WHAT NEEDS TO BE DONE:
The required answer is an exact copy of the records below, without pictures.

───── GIVEN DATA ─────

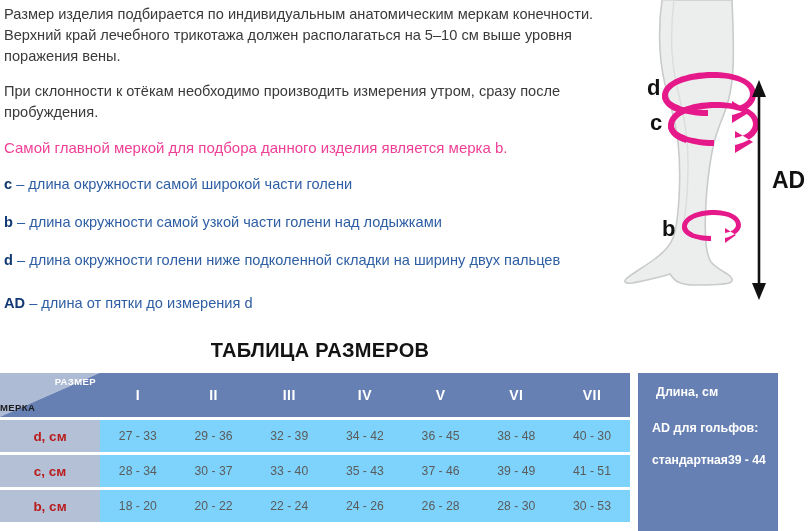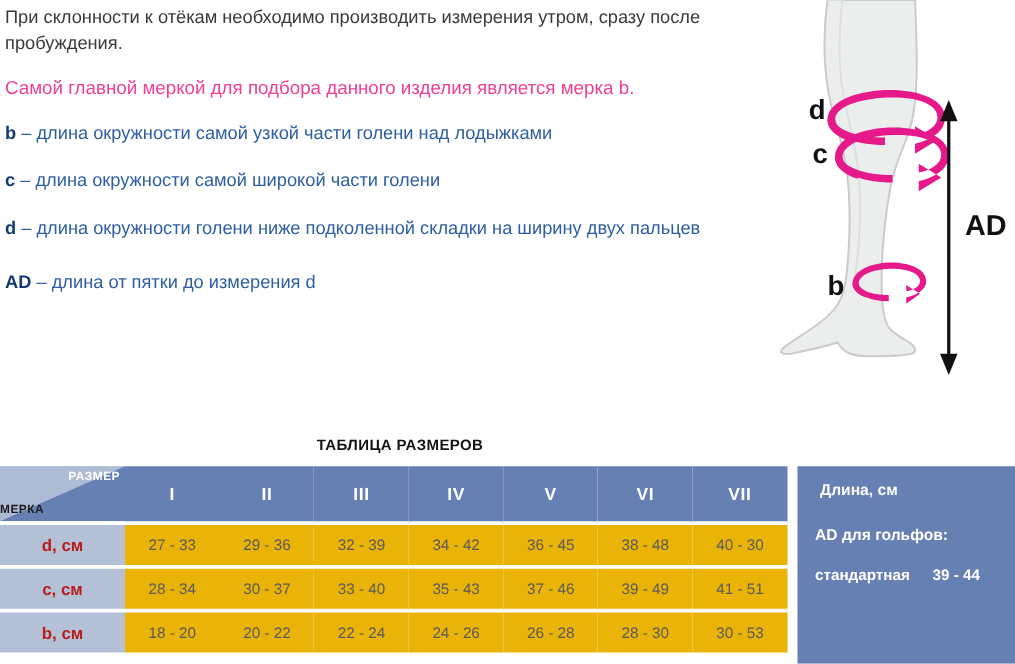"Размер изделия подбирается по" p.para-intro { html: none -> <p>Размер изделия подбирается по индивидуальным анатомическим меркам конечности. Верхний край лечебного трикотажа должен располагаться на 5–10 см выше уровня поражения вены.</p> }
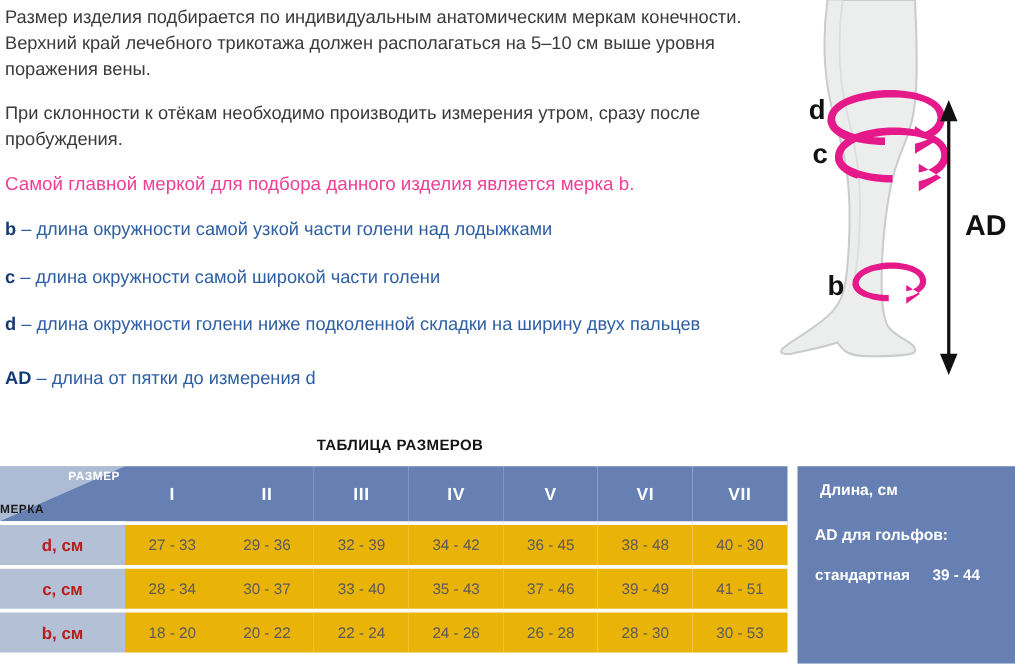"b – длина окружности самой" p.meas-line { order: before "c – длина окружности самой" -> after "c – длина окружности самой" }
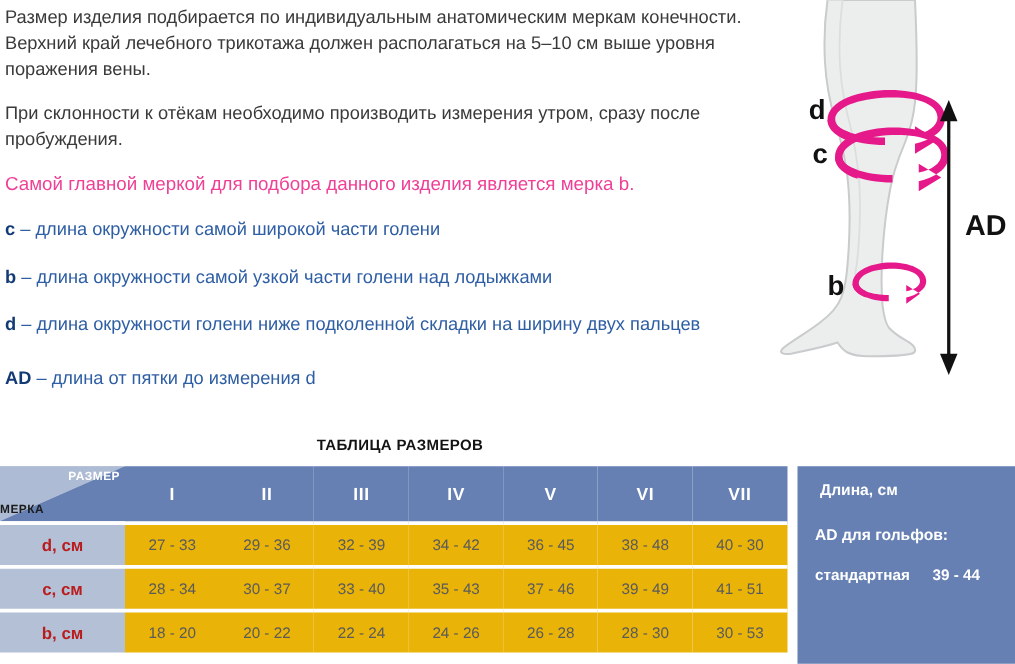"ТАБЛИЦА РАЗМЕРОВ" .section-title { font-size: 12px -> 20px; top: 349px -> 339px }
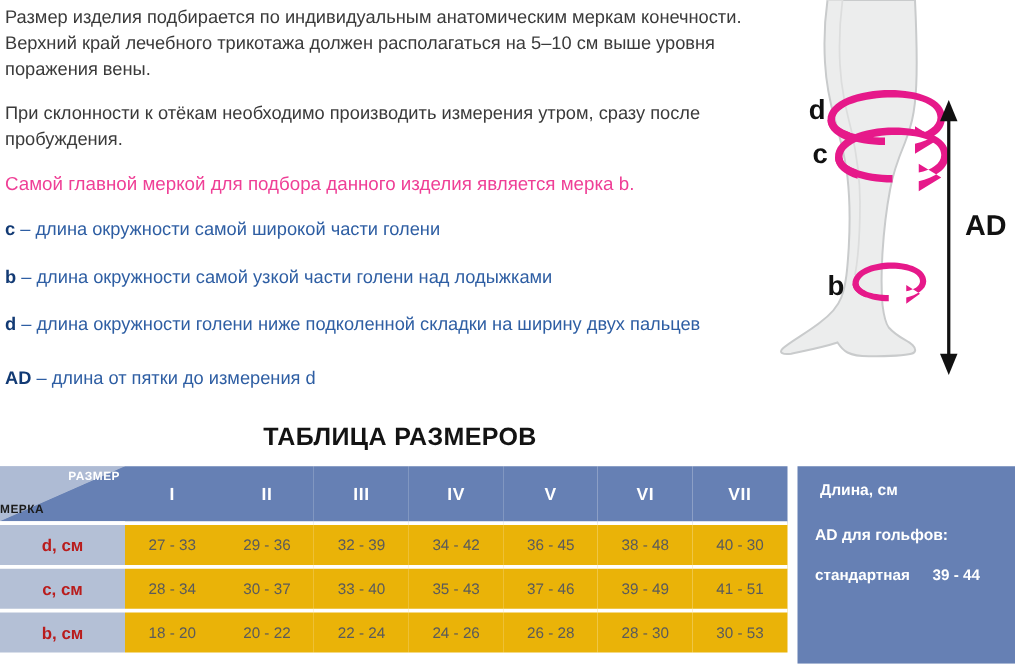"Длина, см" .length-panel { width: 174px -> 140px }
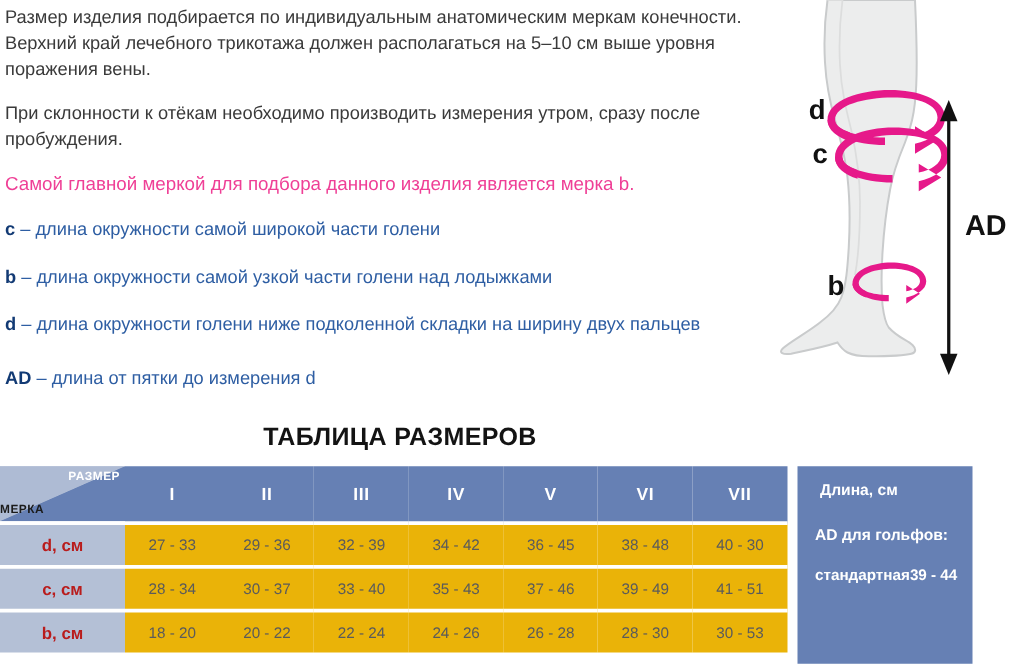"27 - 33" td.val { background: #eab308 -> #7dd3fc }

─────

EXERCISE SOLUTION:
"Размер изделия подбирается по" p.para-intro { html: none -> <p>Размер изделия подбирается по индивидуальным анатомическим меркам конечности. Верхний край лечебного трикотажа должен располагаться на 5–10 см выше уровня поражения вены.</p> }
"b – длина окружности самой" p.meas-line { order: before "c – длина окружности самой" -> after "c – длина окружности самой" }
"ТАБЛИЦА РАЗМЕРОВ" .section-title { font-size: 12px -> 20px; top: 349px -> 339px }
"Длина, см" .length-panel { width: 174px -> 140px }
"27 - 33" td.val { background: #eab308 -> #7dd3fc }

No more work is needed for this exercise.